Unsupervised abnormality detection by using intelligent and heterogeneous autonomous systems (2019/11-2020/3) [IEEE SP Cup 2020]
We preprocessed multivariate drone sensor data from ROS. Trained on normal data, the method would explain anomalies for specific time frames for anomalous flights (abnormal accelerations, rotations, or orientations). For baseline, we modified a multivariate seq2seq semi-supervised anomaly detection method to make it real-time. Our own method used a model based on LSTM, attention layers, convolutional layers, and generative matching estimation.
Real-time vehicle detection and tracking using fisheye camera videos [IEEE VIP Cup 2020]
The challenge was the day or night lighting conditions, fisheye distortion, and different shapes of vehicles. We used a modified yolov4 EfficientNet B2 based model for this purpose, alongside image augmentations using imgaug.
​
Audiovisual emotion recognition using multi-head attention based network (2020)
I used librosa for mel spectrum feature extraction from audios and OpenFace based facial features for videos. I implemented a model based on the transformer layer of PyTorch.
Oxygen saturation level prediction from PPG (2020/10-2020/12)
We categorized lack of oxygen saturation in 3 severity levels. We treated the imbalance of the training set by oversampling with ADASYN and undersampling Tomek Links. A regularized CNN model with a suitable learning rate for loss convergence performed better than KNN or RF.
mRNA vaccine degradation prediction (2020)
Biologically inspired features such as base sequence, BPPs using EternaFold, loop type prediction, and structure prediction were used for this regression problem using a regularized LSTM model.

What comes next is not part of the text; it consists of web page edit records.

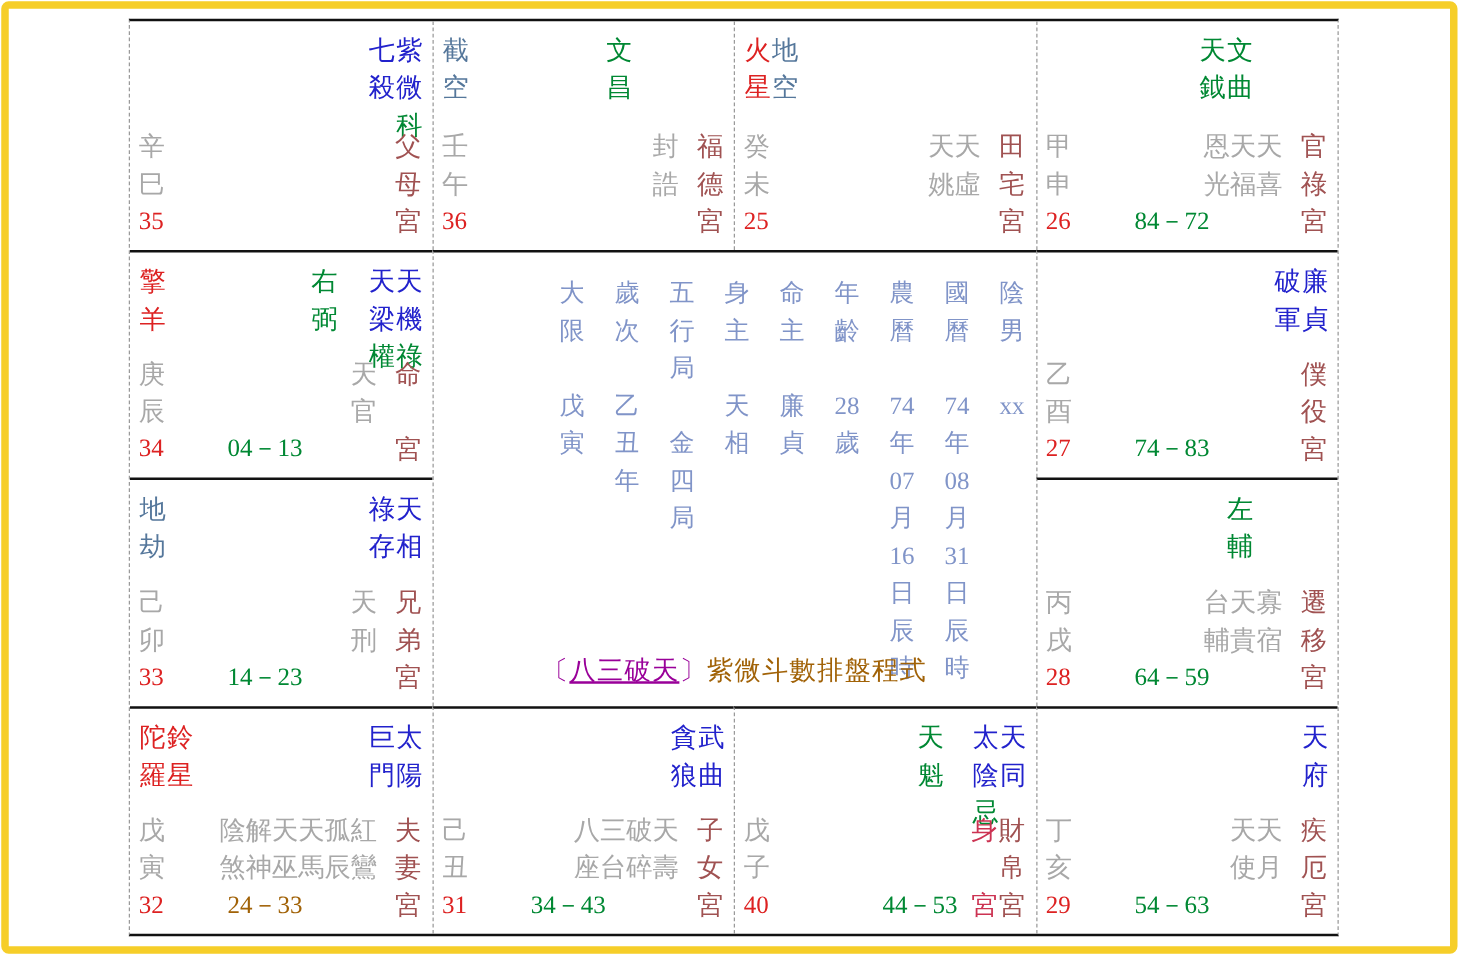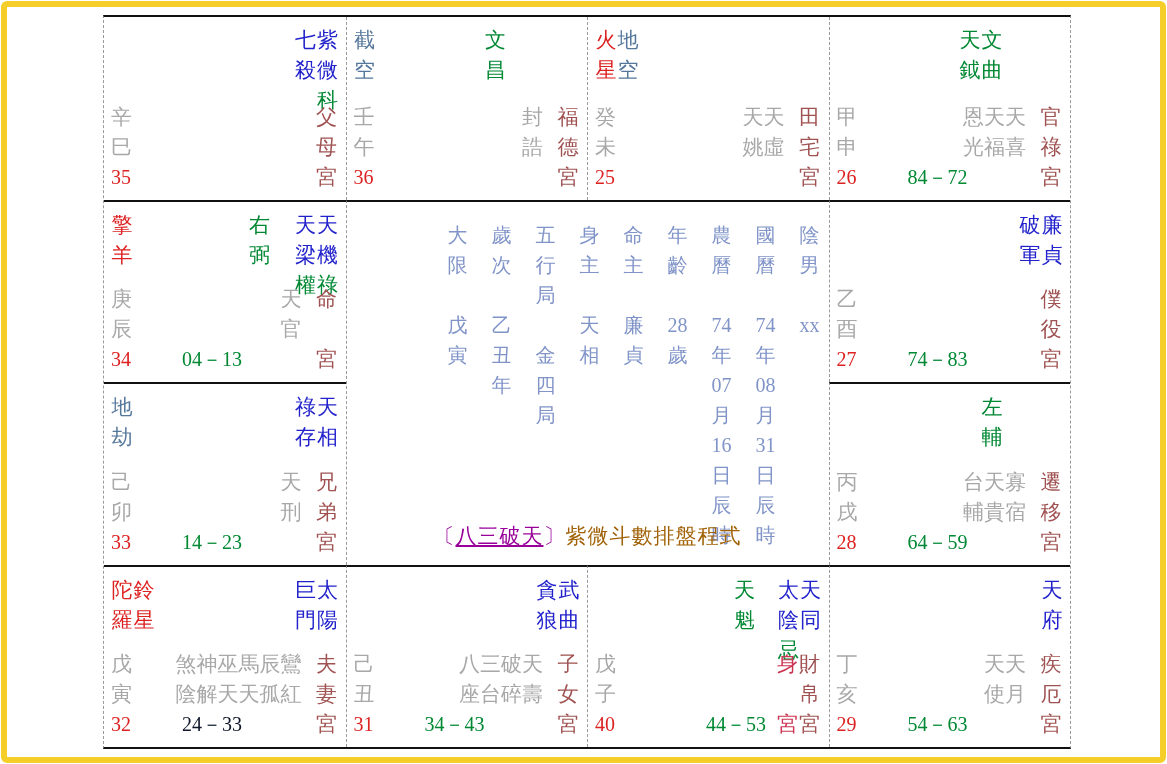--- a/index.html
+++ b/index.html
@@ -335,33 +335,33 @@
         </div>
       </div>
       <div class="bot">
         <div class="vcol">
           <div class="sc" style="color: rgb(168, 168, 168);">戊</div>
           <div class="sc" style="color: rgb(168, 168, 168);">寅</div>
           <div class="num" style="color: rgb(221, 34, 34);">32</div>
         </div>
         <div class="sp"></div>
         <div class="minor">
+          <div class="ml" style="color: rgb(168, 168, 168);">陰解天天孤紅</div>
           <div class="ml" style="color: rgb(168, 168, 168);">煞神巫馬辰鸞</div>
-          <div class="ml" style="color: rgb(168, 168, 168);">陰解天天孤紅</div>
           <div class="ml"></div>
         </div>
         <div class="pal">
           <div class="pcol" style="color: rgb(160, 82, 82);">
             <div class="sc" style="color: rgb(160, 82, 82);">夫</div>
             <div class="sc" style="color: rgb(160, 82, 82);">妻</div>
             <div class="sc" style="color: rgb(160, 82, 82);">宮</div>
           </div>
         </div>
       </div>
-      <div class="decade" style="color: #0f172a;">24－33</div>
+      <div class="decade" style="color: #a16207;">24－33</div>
     </div>
     <div class="cell bl bt" style="grid-area: 4 / 2;">
       <div class="tr" style="right: 7px;">
         <div class="scol">
           <div class="sc" style="color: rgb(34, 34, 204);">貪</div>
           <div class="sc" style="color: rgb(34, 34, 204);">狼</div>
         </div>
         <div class="scol">
           <div class="sc" style="color: rgb(34, 34, 204);">武</div>
           <div class="sc" style="color: rgb(34, 34, 204);">曲</div>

Voice Banking AI for Bank Asia, Bangladesh (2021), Due Reporting and Repayment Telephony Conversation AI for Hitachi, India (2021), and Product Ordering Telephony Conversational AI for Indian MSMEs (2022) [Hishab Ltd.]
We worked on TTS and a telephony ASR (Kaldi, Nemo), so that the Conversational AI (Rasa) we developed can communicate over telephones. We prepared NER models (FlairNLP, SpaCy, CRF) and language models (FastText, SpaCy) for the conversational AI.
Car Interior Image Improvement (2021/07-2021/08) [Chowa Giken Co.]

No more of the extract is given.